Requirement >>
Whenever a line of the records below contains the word "column", copy that line.

Data for analysis >>
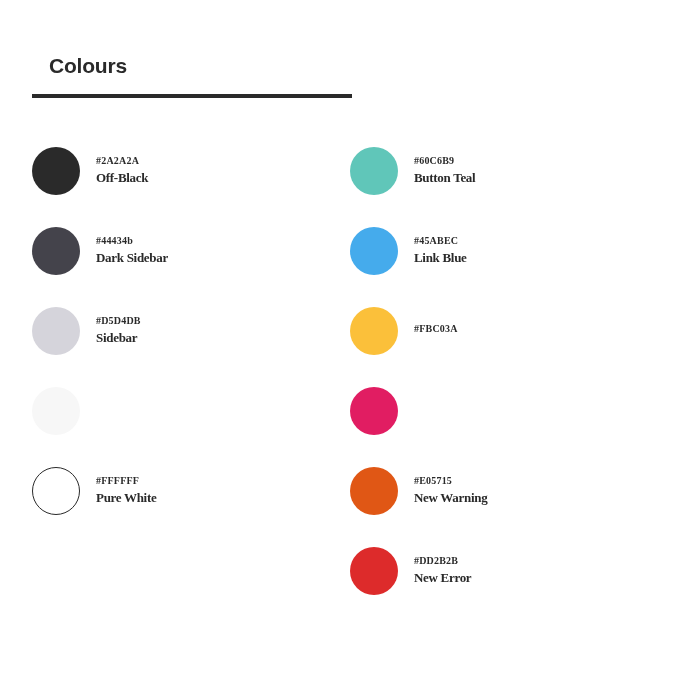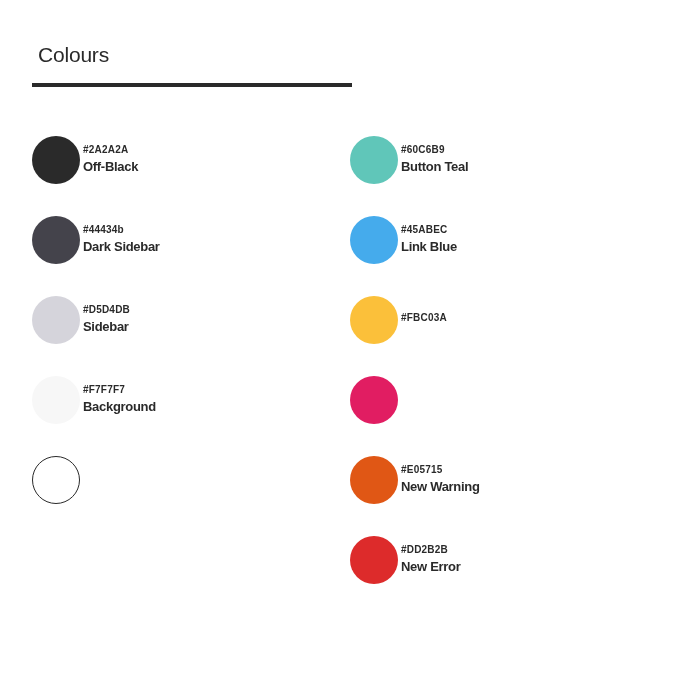--- a/index.html
+++ b/index.html
@@ -26,11 +26,11 @@
   
   .page-title {
     font-size: 21px;
-    font-weight: normal;
+    font-weight: bold;
     color: #2A2A2A;
     letter-spacing: -0.2px;
     line-height: 1;
-    margin: 6px;
+    margin: 17px;
     padding-top: 6px;
   }
 

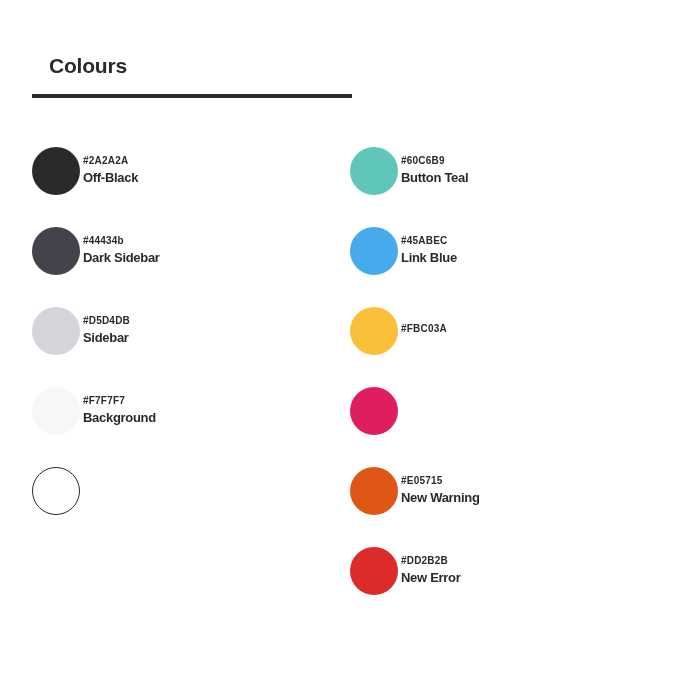--- a/index.html
+++ b/index.html
@@ -73,7 +73,8 @@
     display: flex;
     flex-direction: column;
     justify-content: center;
-    margin-left: 3px;
+    margin-left: 16px;
+    font-family: Liberation Serif, serif;
   }
 
   .swatch-hex {

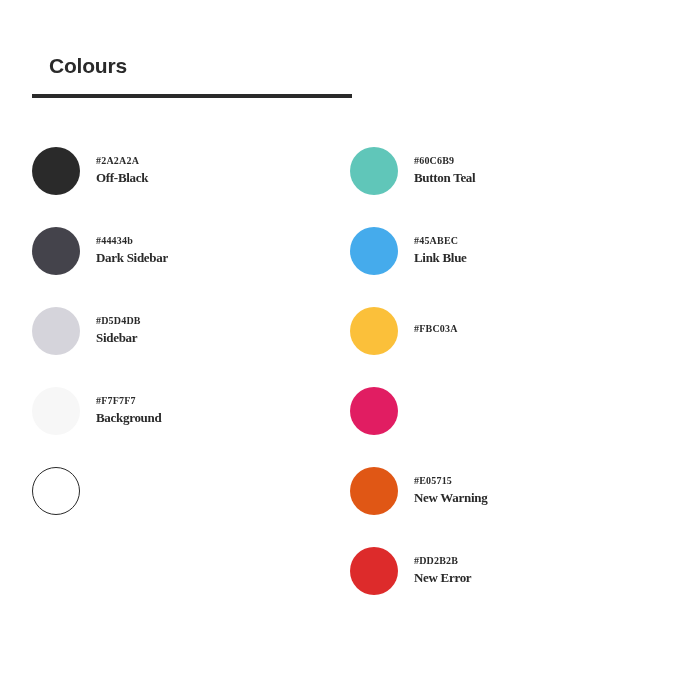--- a/index.html
+++ b/index.html
@@ -128,10 +128,6 @@
         </div>
         <div class="swatch-row">
           <div class="swatch-dot" style="background: rgb(247, 247, 247);"></div>
-          <div class="swatch-text">
-            <div class="swatch-hex">#F7F7F7</div>
-            <div class="swatch-name">Background</div>
-          </div>
         </div>
         <div class="swatch-row">
           <div class="swatch-dot" style="background: rgb(255, 255, 255); border: 1px solid rgb(42, 42, 42);"></div>

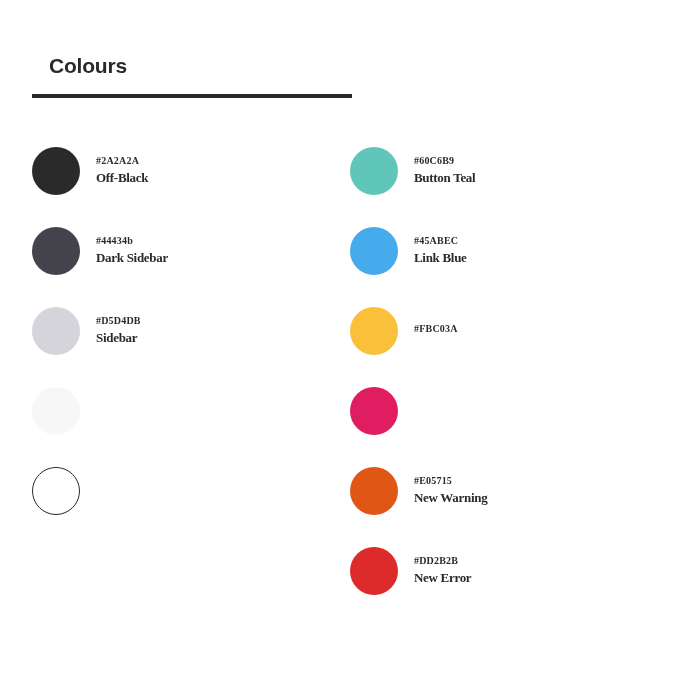--- a/index.html
+++ b/index.html
@@ -131,6 +131,10 @@
         </div>
         <div class="swatch-row">
           <div class="swatch-dot" style="background: rgb(255, 255, 255); border: 1px solid rgb(42, 42, 42);"></div>
+          <div class="swatch-text">
+            <div class="swatch-hex">#FFFFFF</div>
+            <div class="swatch-name">Pure White</div>
+          </div>
         </div>
       </div>
     <div class="swatch-column">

Completed exercise >>
     flex-direction: column;
     <div class="swatch-column">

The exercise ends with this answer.